Hillel said, do not separate from the community, do not trust yourself till the day you die, do not judge your fellow until you reach his place, do not make a statement which cannot be understood which will [only] later be understood, and do not say when I have free time I will learn, lest you not have free time.

Last week we discussed Hillel’s first statement, of the importance of being a part of the community. We now move on to his next equally-significant teaching: that we not trust ourselves till the day we die.

The simple idea behind this is that we can never relax in our service of G-d. We have never just “made it.” There is no sitting back and enjoying that homecoming celebration after triumphing over life’s challenges — for they are still with us. The Talmud writes that every day a man’s evil inclination gains strength and attempts to overpower him — and would do just that if not for G-d’s Divine assistance (Sukkah 52b). The fact that we’ve served G-d so admirably yesterday and the day before is no assurance we’ll do the same today. New challenges always come our way — as well as old ones which have never really been put to rest. We might simply be caught off our guard after so many years of religious service. Or, we might not recognize the new challenges which come along, nor will we necessarily know how to face them.

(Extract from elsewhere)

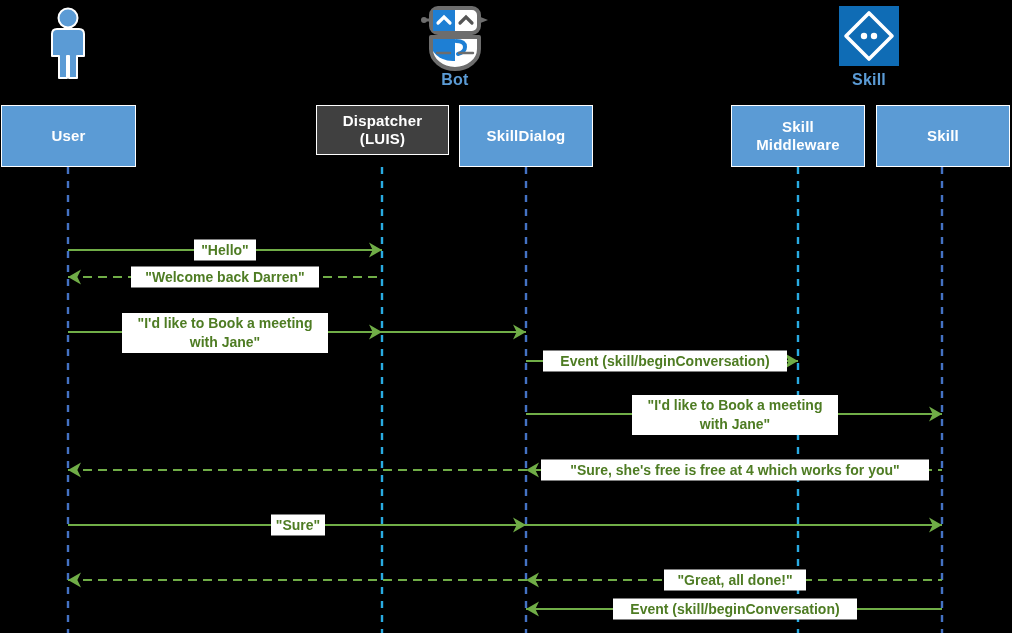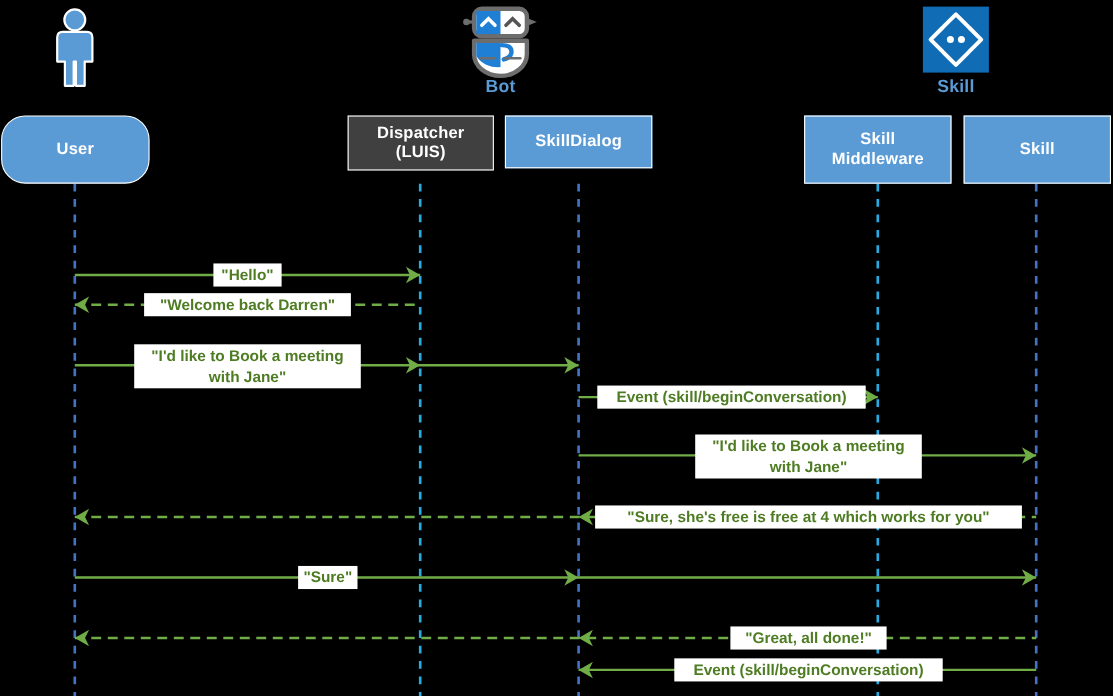"User" div.pbox { border-radius: 22px -> none }
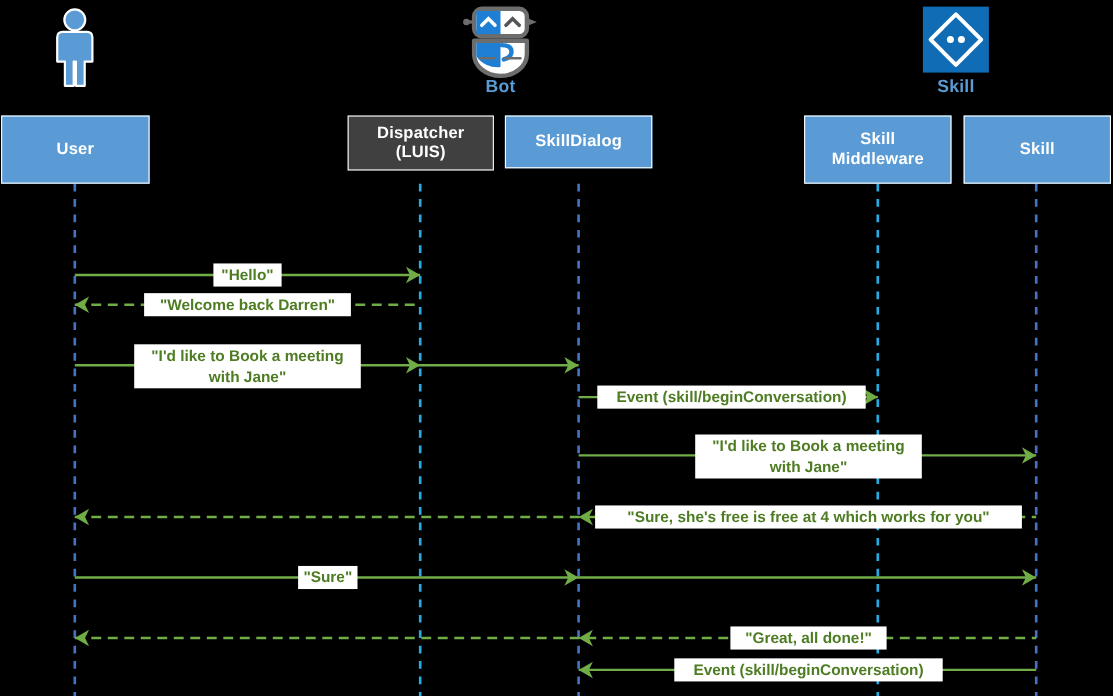"SkillDialog" div.pbox { height: 48px -> 62px }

It is a known phenomenon that parents in less traditional families are often more wise of the ways of the world and better know how to protect their children from negative influences, whereas strictly religious families just have no idea what hit them. There are drug problems in the Orthodox world — as well as Internet problems (let’s just call them that). Nothing is certain in life. We might have the greatest track record in the world — for many generations back, but sometimes the slightest temptation which catches us off-balance might make the entire edifice come tumbling down.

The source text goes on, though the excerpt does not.